A Short Story… Because I still can, even after reeducation

 1.0 or Out

He still had Harris tweeds and cowboy boots with boot chains. This was a definite comedown. Before, he’d been a music consultant at Borders, but he’d had to quit. The new boss was explaining the ropes.

“We are business telemarketing. Not the kind that wakes you up on the couch on an afternoon. We have a real product. It’s your job to sell them the free first issues and explain that after a month the subscription kicks in. Here’s the script you use.”

It was bullshit, of course. No thinking businessperson is going to sign on to an open-ended liability based on a random call from an uncredentialed caller.

“All you have to do is sell one prospect per hour, and you’re golden with us.”

One per hour.

“Can you do that?”

“Sure. But can I see what I’m selling?”

“Of course.” He was handed a sample copy and the selling script.

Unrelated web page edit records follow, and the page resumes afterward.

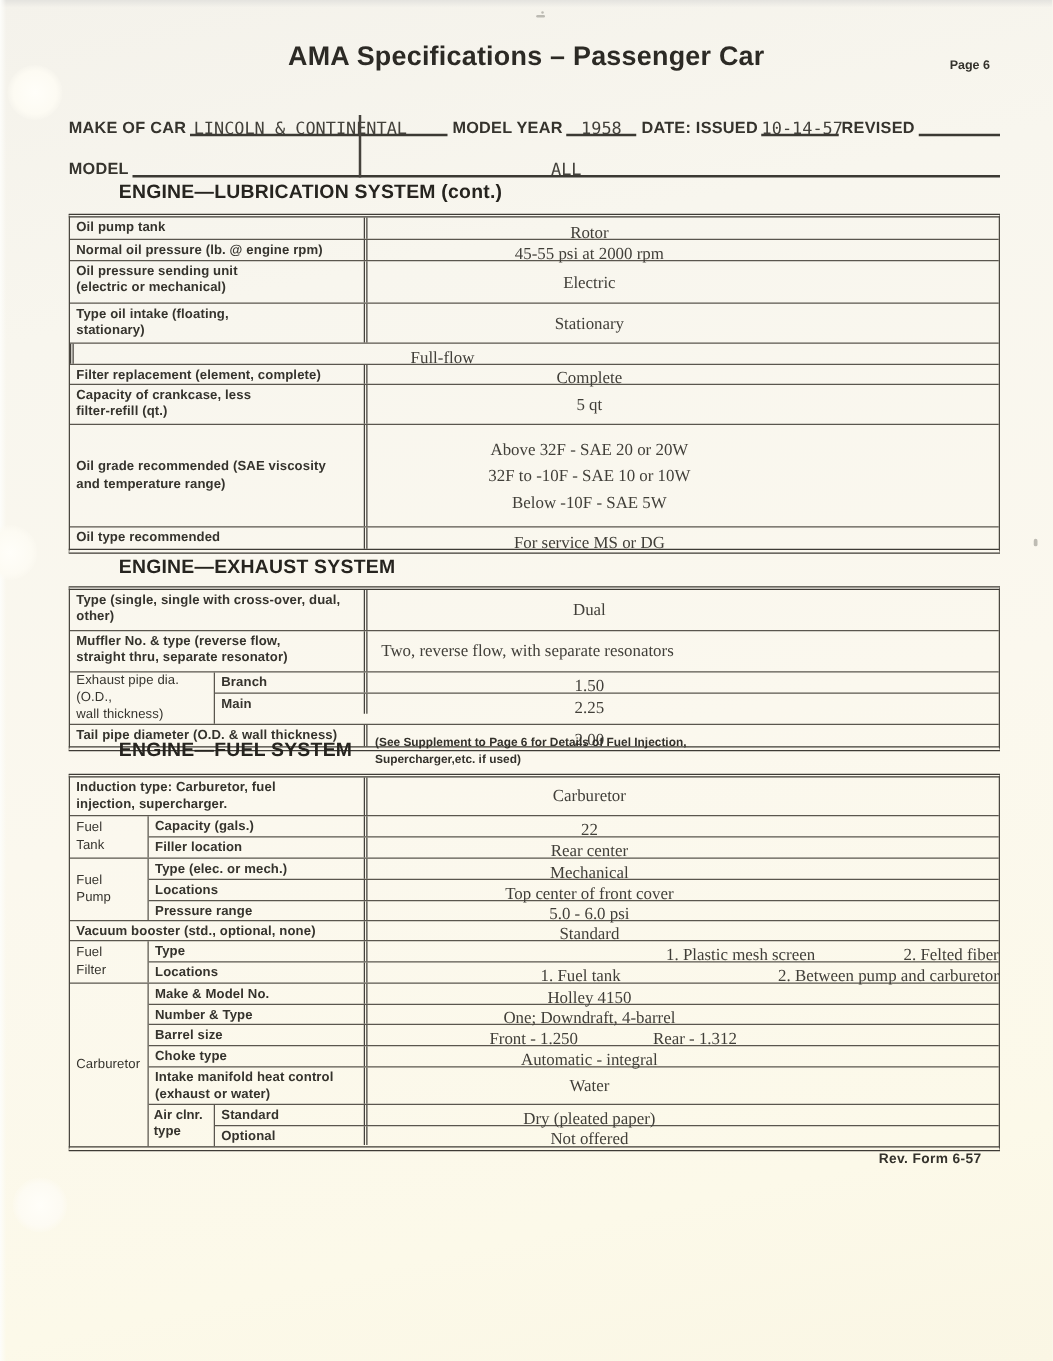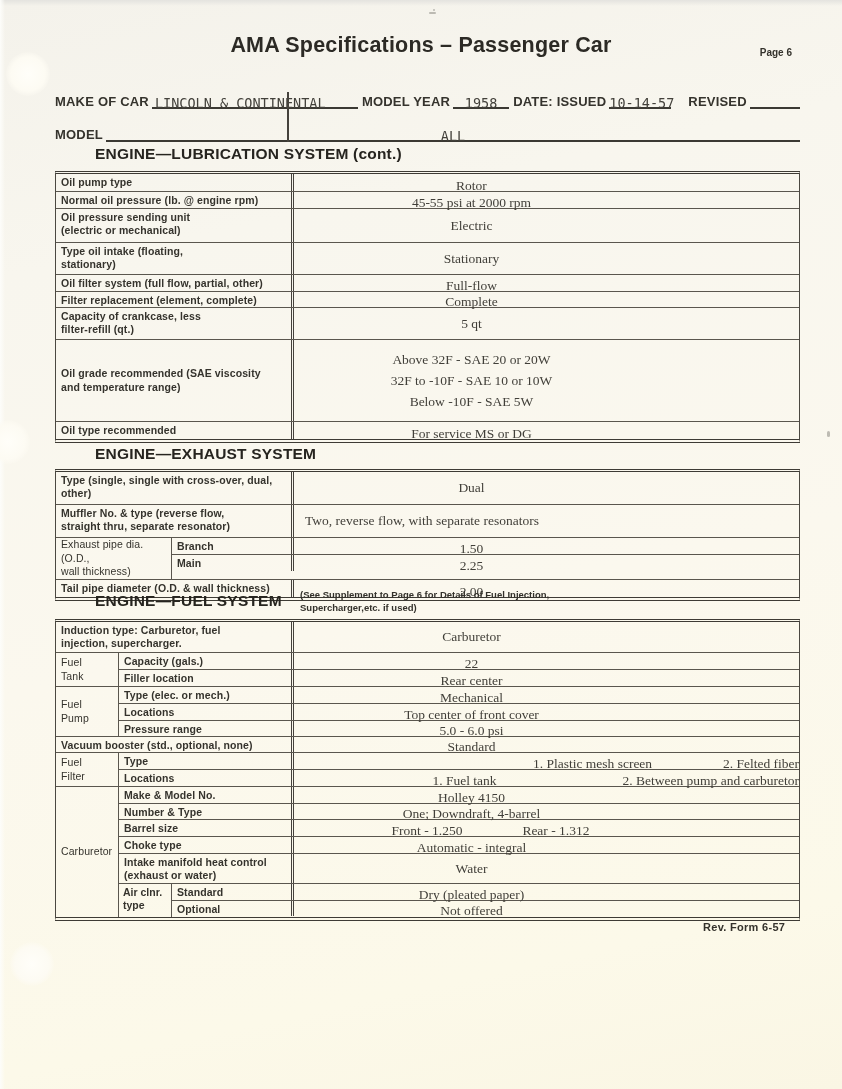--- a/index.html
+++ b/index.html
@@ -79,57 +79,56 @@
   <div class="hline">
     <span class="hlabel">MAKE OF CAR</span>
     <span class="fill" style="width:206px">
         <span class="typed">LINCOLN &amp; CONTINENTAL</span>
       </span>
     <span class="hlabel">MODEL YEAR</span>
     <span class="fill center" style="width:56px">
         <span class="typed">1958</span>
       </span>
     <span class="hlabel">DATE: ISSUED</span>
-    <span class="fill" style="width:62px;margin-right:17px">
+    <span class="fill" style="width:62px;margin-right:2px">
         <span class="typed" style="padding:0">10-14-57</span>
       </span>
     <span class="hlabel">REVISED</span>
     <span class="fill grow"></span>
   </div>
 
   <div class="mline">
     <span class="hlabel">MODEL</span>
     <span class="fill grow center">
         <span class="typed">ALL</span>
       </span>
   </div>
   <div class="vdiv"></div>
 
   <div class="shead" style="top:145px">ENGINE—LUBRICATION SYSTEM (cont.)</div>
   <div class="tbl" style="top:171px">
     <div class="r" style="height:18px">
-        <div class="lbl">Oil pump type</div>
+        <div class="lbl">Oil pump tank</div>
         <div class="val bot"><span class="vtext">Rotor</span></div>
       </div>
     <div class="r" style="height:17px">
         <div class="lbl">Normal oil pressure (lb. @ engine rpm)</div>
         <div class="val bot"><span class="vtext">45-55 psi at 2000 rpm</span></div>
       </div>
     <div class="r" style="height:34px">
         <div class="lbl">Oil pressure sending unit
 (electric or mechanical)</div>
         <div class="val mid"><span class="vtext">Electric</span></div>
       </div>
     <div class="r" style="height:32px">
         <div class="lbl">Type oil intake (floating,
 stationary)</div>
         <div class="val mid"><span class="vtext">Stationary</span></div>
       </div>
     <div class="r" style="height:17px">
-        <div class="lbl">Oil filter system (full flow, partial, other)</div>
         <div class="val bot"><span class="vtext">Full-flow</span></div>
       </div>
     <div class="r" style="height:16px">
         <div class="lbl">Filter replacement (element, complete)</div>
         <div class="val bot"><span class="vtext">Complete</span></div>
       </div>
     <div class="r" style="height:32px">
         <div class="lbl">Capacity of crankcase, less
 filter-refill (qt.)</div>
         <div class="val mid"><span class="vtext">5 qt</span></div>

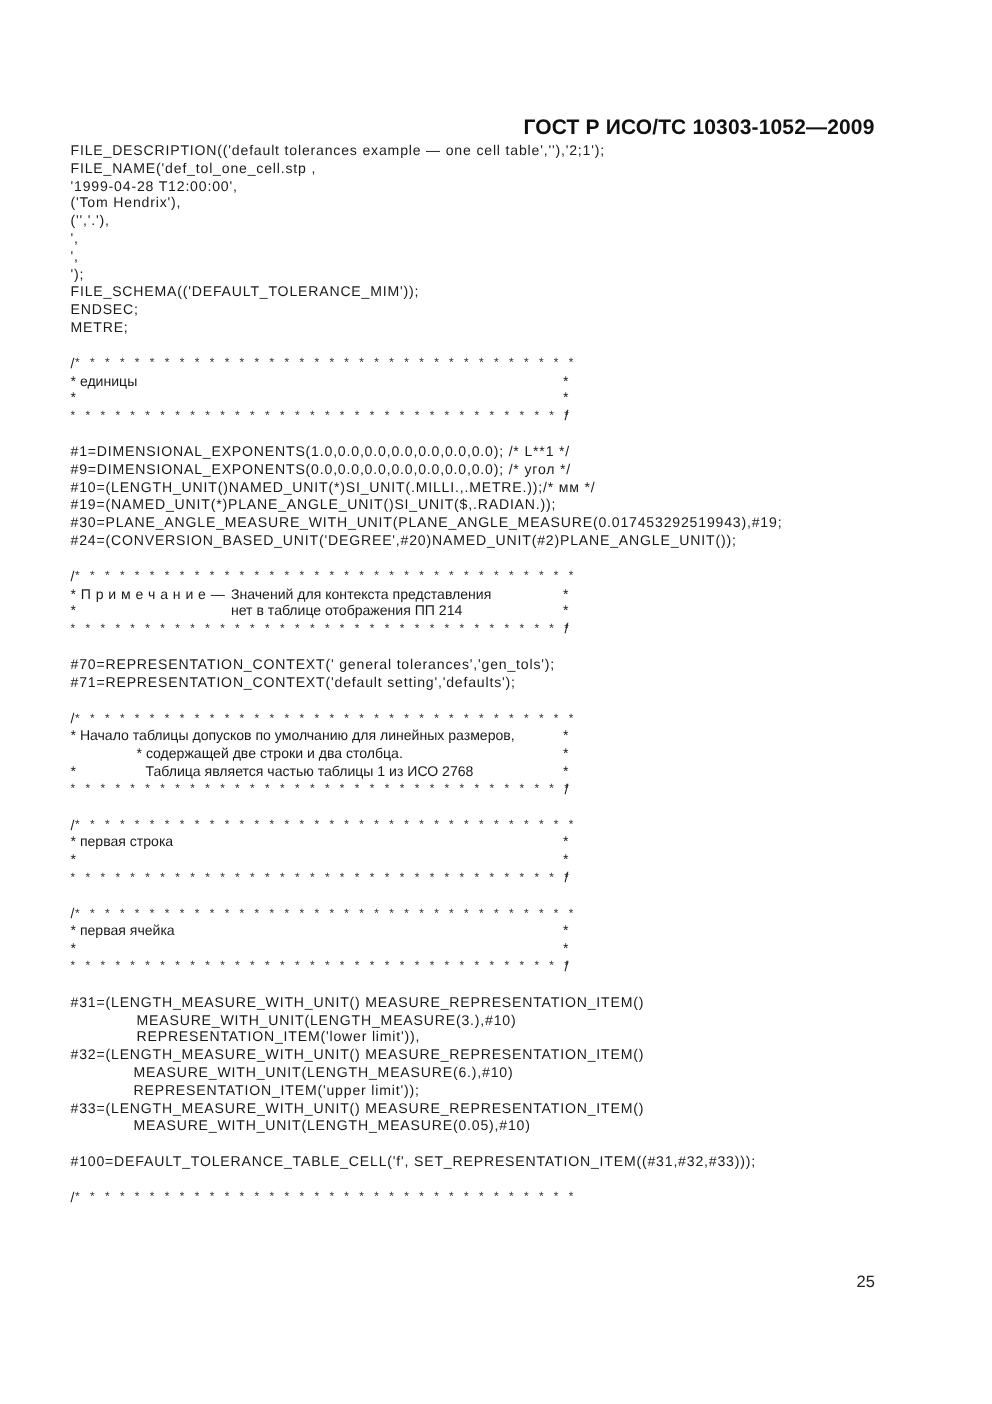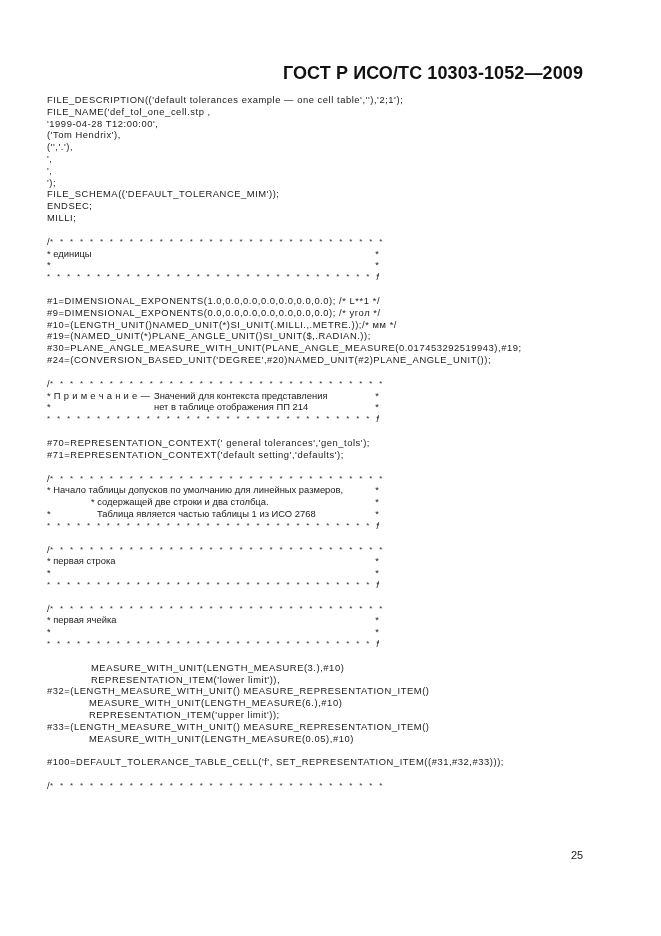--- a/index.html
+++ b/index.html
@@ -10,25 +10,25 @@
     body {
       width: 661px;
       height: 936px;
       position: relative;
       overflow: hidden;
       font-family: "Liberation Sans", sans-serif;
       color: #1a1a1a;
     }
     .header {
       position: absolute;
-      top: 63px;
+      top: 76px;
       right: 78px;
       font-family: "Liberation Sans", sans-serif;
       font-weight: bold;
-      font-size: 18px;
+      font-size: 14px;
       letter-spacing: 0.1px;
       color: #111;
     }
     .content {
       position: absolute;
       left: 47px;
       top: 94px;
       width: 560px;
       font-size: 9.4px;
       line-height: 11.8px;
@@ -89,21 +89,21 @@
     <div class="line wide">FILE_DESCRIPTION(('default tolerances example — one cell table',''),'2;1');</div>
     <div class="line wide">FILE_NAME('def_tol_one_cell.stp ,</div>
     <div class="line wide">'1999-04-28 T12:00:00',</div>
     <div class="line wide">('Tom Hendrix'),</div>
     <div class="line wide">('','.'),</div>
     <div class="line wide">',</div>
     <div class="line wide">',</div>
     <div class="line wide">');</div>
     <div class="line wide">FILE_SCHEMA(('DEFAULT_TOLERANCE_MIM'));</div>
     <div class="line wide">ENDSEC;</div>
-    <div class="line wide">MILLI;</div>
+    <div class="line wide">METRE;</div>
   </div>
 
   <div class="gap"></div>
 
   <div class="box">
     <div class="row"><span class="txt" style="left:0">/</span><div class="stars" style="padding-left:3px">* * * * * * * * * * * * * * * * * * * * * * * * * * * * * * * * * * * * * * * * * * * * * * * * * * * * * * * * * *</div></div>
     <div class="row"><span class="txt" style="left:0">* единицы</span><span class="end-star">*</span></div>
     <div class="row"><span class="txt" style="left:0">*</span><span class="end-star">*</span></div>
     <div class="row"><div class="stars">* * * * * * * * * * * * * * * * * * * * * * * * * * * * * * * * * * * * * * * * * * * * * * * * * * * * * * * * * *</div><span class="end-star">/</span></div>
   </div>
@@ -159,20 +159,21 @@
   <div class="box">
     <div class="row"><span class="txt" style="left:0">/</span><div class="stars" style="padding-left:3px">* * * * * * * * * * * * * * * * * * * * * * * * * * * * * * * * * * * * * * * * * * * * * * * * * * * * * * * * * *</div></div>
     <div class="row"><span class="txt" style="left:0">* первая ячейка</span><span class="end-star">*</span></div>
     <div class="row"><span class="txt" style="left:0">*</span><span class="end-star">*</span></div>
     <div class="row"><div class="stars">* * * * * * * * * * * * * * * * * * * * * * * * * * * * * * * * * * * * * * * * * * * * * * * * * * * * * * * * * *</div><span class="end-star">/</span></div>
   </div>
 
   <div class="gap"></div>
 
   <div>
+    <div class="line wide">#31=(LENGTH_MEASURE_WITH_UNIT() MEASURE_REPRESENTATION_ITEM()</div>
     <div class="line wide" style="padding-left:44px">MEASURE_WITH_UNIT(LENGTH_MEASURE(3.),#10)</div>
     <div class="line wide" style="padding-left:44px">REPRESENTATION_ITEM('lower limit')),</div>
     <div class="line wide">#32=(LENGTH_MEASURE_WITH_UNIT() MEASURE_REPRESENTATION_ITEM()</div>
     <div class="line wide" style="padding-left:42px">MEASURE_WITH_UNIT(LENGTH_MEASURE(6.),#10)</div>
     <div class="line wide" style="padding-left:42px">REPRESENTATION_ITEM('upper limit'));</div>
     <div class="line wide">#33=(LENGTH_MEASURE_WITH_UNIT() MEASURE_REPRESENTATION_ITEM()</div>
     <div class="line wide" style="padding-left:42px">MEASURE_WITH_UNIT(LENGTH_MEASURE(0.05),#10)</div>
   </div>
 
   <div class="gap"></div>

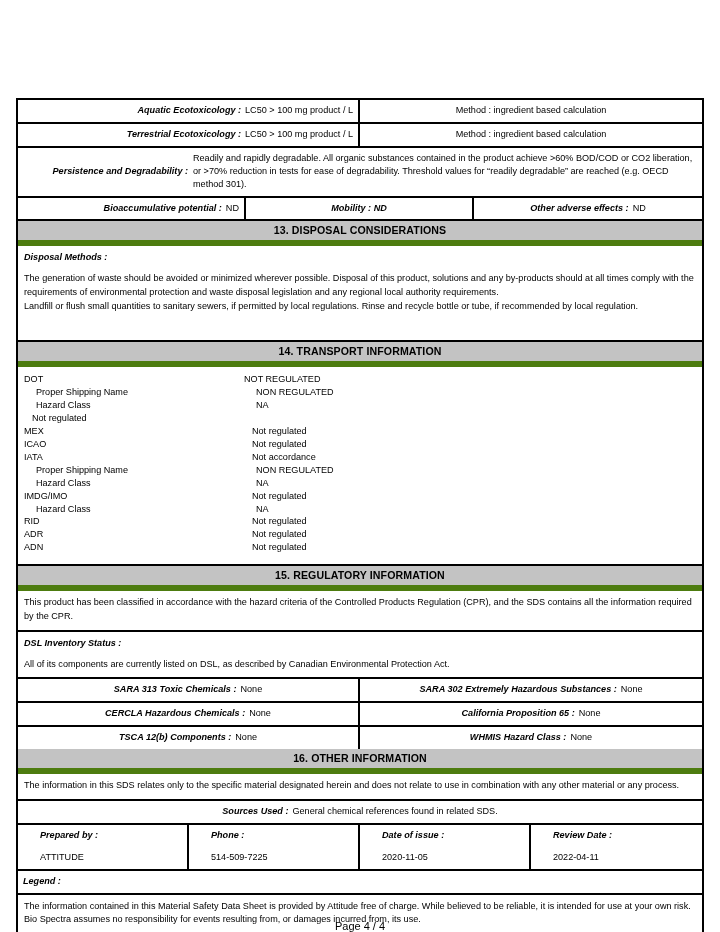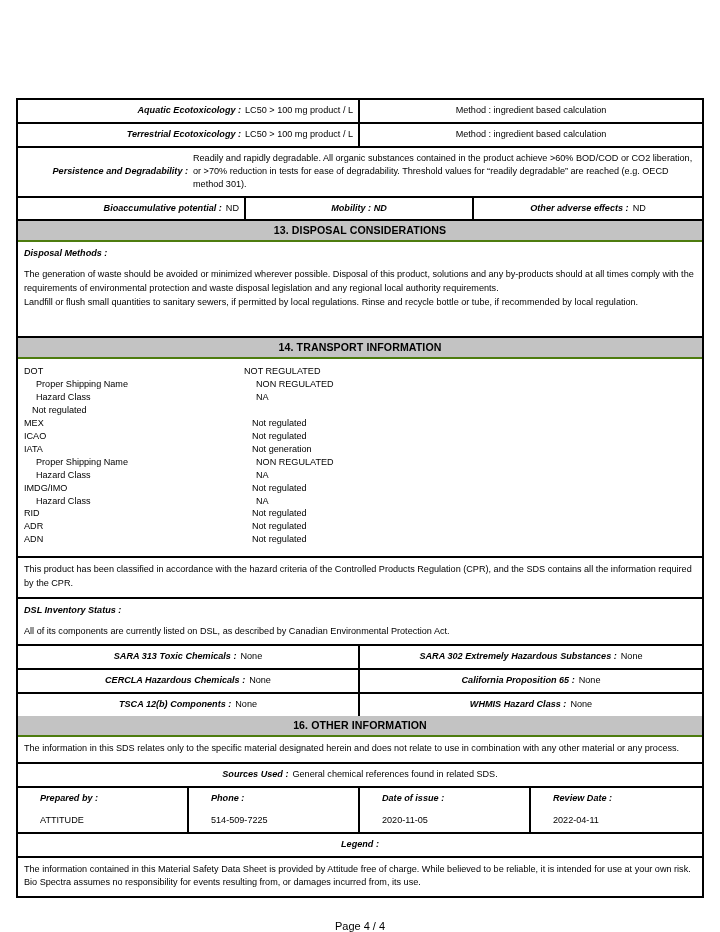--- a/index.html
+++ b/index.html
@@ -75,21 +75,21 @@
   }
   .twopart .val { flex: 1 1 auto; }
 
   
   .section-head {
     background: #c3c3c3;
     text-align: center;
     font-weight: bold;
     font-size: 10.6px;
     padding: 3px 0 4px 0;
-    border-bottom: 2px solid #4d7c0f;
+    border-bottom: 6px solid #4d7c0f;
     letter-spacing: 0.1px;
   }
   .block {
     padding: 5px 6px 6px 6px;
     border-bottom: 2px solid #000;
     box-sizing: border-box;
   }
   .block:last-child { border-bottom: none; }
   .block p {
     margin: 0;
@@ -216,21 +216,21 @@
         <div class="tline">
           <div class="tname">MEX</div>
           <div class="tval ind">Not regulated</div>
         </div>
         <div class="tline">
           <div class="tname">ICAO</div>
           <div class="tval ind">Not regulated</div>
         </div>
         <div class="tline">
           <div class="tname">IATA</div>
-          <div class="tval ind">Not generation</div>
+          <div class="tval ind">Not accordance</div>
         </div>
         <div class="tline">
           <div class="tname sub">Proper Shipping Name</div>
           <div class="tval">NON REGULATED</div>
         </div>
         <div class="tline">
           <div class="tname sub">Hazard Class</div>
           <div class="tval">NA</div>
         </div>
         <div class="tline">
@@ -248,20 +248,21 @@
         <div class="tline">
           <div class="tname">ADR</div>
           <div class="tval ind">Not regulated</div>
         </div>
         <div class="tline">
           <div class="tname">ADN</div>
           <div class="tval ind">Not regulated</div>
         </div>
       </div>
 
+    <div class="section-head">15. REGULATORY INFORMATION</div>
     <div class="block">
       <p>This product has been classified in accordance with the hazard criteria of the Controlled Products Regulation (CPR), and the SDS contains all the information required by the CPR.</p>
     </div>
     <div class="block">
       <p class="head">DSL Inventory Status :</p>
       <p>All of its components are currently listed on DSL, as described by Canadian Environmental Protection Act.</p>
     </div>
     <div>
         <div class="row">
           <div class="cell half labelled divider" style="justify-content: center;">
@@ -320,21 +321,21 @@
         <span class="lbl">Date of issue :</span>
         <span class="val">2020-11-05</span>
       </div>
       <div class="cell quarter stack">
         <span class="lbl">Review Date :</span>
         <span class="val">2022-04-11</span>
       </div>
     </div>
 
     <div class="row">
-      <div class="cell labelled" style="width:100%;justify-content:center;">
+      <div class="cell labelled" style="width:100%;justify-content:center;flex-direction:column;">
         <span class="lbl">Legend :</span>
       </div>
     </div>
 
     <div class="block" style="border-bottom:none;">
       <p>The information contained in this Material Safety Data Sheet is provided by Attitude free of charge.  While believed to be reliable, it is intended for use at your own risk.  Bio Spectra assumes no responsibility for events resulting from, or damages incurred from, its use.</p>
     </div>
 
   </div>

Then they entered the boiler room.  Half a dozen black women with computer screens and headphones on. They didn’t turn around to see. Newcomers were not news. They were all talking up a storm. He could hear the script words flying.

The supervisor gave him a seat and a headset at a computer console on the long table with simple instructions. “The phone will ring in your headset and then you start reading the script. Got it? Take the order, hit enter, and the next prospect will be on the line.”

“Yes.”

He sat down, listened through the headset, the phone rang, distantly, and a voice from the bottom of a well said, “Jones here. How can I help you?” Jones? Are we really all anonymous in this enterprise?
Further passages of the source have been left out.